Tuesday, December 6, 2011
the world as a gaint brain, finding your function
electricity remains our greatest wonder. without it everything human would come to a stop, including our bodies, our brains 80% water and electrical impulses. is it an accident the dynamo discovered? for the survival of the species, certainly not. electric-shock therapy, we're born from it and experience it every moment of our lives!
gawd, i hate myself when i'm dogmatic. just yesterday i had to repeat my old mantra: everyone is enlightened except me. once more, like during my first asthma attacks, i carried the world, trying to figure everything out. i can't tell you how heavy and congealed my body became, slowly turning into stone. i had to go back to zero, start over, give up. and i immediately felt relief. it's like unfocusing my eyes. as soon as i do it, i relax. evidently, we use enormous energy to spy out danger and pleasure, tightening our beam of attention to a pinpoint.
and once i surrender, i discover my place in the universe, my function in this immense brain we call the earth. you see, when we say we're all connected and part of the whole, it's literally true. we've fifty-thousand thoughts a day, all electric charges, lightning created biologic life and continues to hit the ground 200 times a second, all day, every day. and with the internet we've finally discovered the truth. we can't do without each other.

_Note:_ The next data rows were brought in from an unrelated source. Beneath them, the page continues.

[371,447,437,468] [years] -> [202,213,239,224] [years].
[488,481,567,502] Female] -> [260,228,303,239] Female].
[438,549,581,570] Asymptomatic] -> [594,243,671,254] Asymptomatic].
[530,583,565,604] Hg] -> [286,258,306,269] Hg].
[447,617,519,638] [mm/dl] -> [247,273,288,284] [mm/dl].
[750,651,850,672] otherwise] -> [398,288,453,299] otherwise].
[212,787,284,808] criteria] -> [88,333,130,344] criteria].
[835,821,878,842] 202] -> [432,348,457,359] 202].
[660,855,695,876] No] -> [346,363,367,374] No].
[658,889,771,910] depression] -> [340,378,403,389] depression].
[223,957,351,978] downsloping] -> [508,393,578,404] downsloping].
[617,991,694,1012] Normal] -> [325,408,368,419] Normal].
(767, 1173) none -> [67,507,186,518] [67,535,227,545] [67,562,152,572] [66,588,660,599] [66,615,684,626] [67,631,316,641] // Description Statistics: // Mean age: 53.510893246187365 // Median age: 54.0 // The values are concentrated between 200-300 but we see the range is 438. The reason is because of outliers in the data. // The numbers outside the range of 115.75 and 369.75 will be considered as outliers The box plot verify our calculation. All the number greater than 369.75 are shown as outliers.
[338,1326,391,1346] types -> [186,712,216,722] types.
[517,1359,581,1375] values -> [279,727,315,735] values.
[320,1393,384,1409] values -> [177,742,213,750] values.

true, just as millions of cells born and dead every second in our body, humans come into being as others snuffed. the world mind acts exactly as our own, constantly renewing itself. and every part necessary for the whole, too large a war like a huge stroke. recovery comes slowly and may shift operations to a new area. civilizations come and go, sparking new lines of inquiry and old defeats. so far our blood has been oil. hopefully, this will shift to sunlight.
has anyone analyzed the globe in this way? i think it might be an interesting endeavor. and meanwhile, the androids toil behind the scenes: http://www.pbase.com/wwp/android3 the wizard of oz pulls the switches back-stage.
Sunday, December 4, 2011
thank you for leading my other lives
a former friend, rich, once said, 'happiness is realizing your potential.' unfortunately, we've way too many alternatives in the modern age, and that can lead to despair. i console myself with gratitude to others for doing what i don't have the time for. alas, rich despised me and cut me dead for not fulfilling one of his fantasies. so be it. can't please everybody.
that said, i want to thank sam shepherd. once, wandering around fort mason in san francisco, i dropped into a rehearsal of inacoma which sam in the middle of directing. famous as an avant-garde playwright, he adoped one of my alternative selves, the way i thought i'd retire with millions. friendly - we'd had pieces on the same program at the first bay area playwrights' festival - he invited me to see the show. i wasn't sure a play about an unconscious woman had much potential. pedro almovadar finally did it with talk to me.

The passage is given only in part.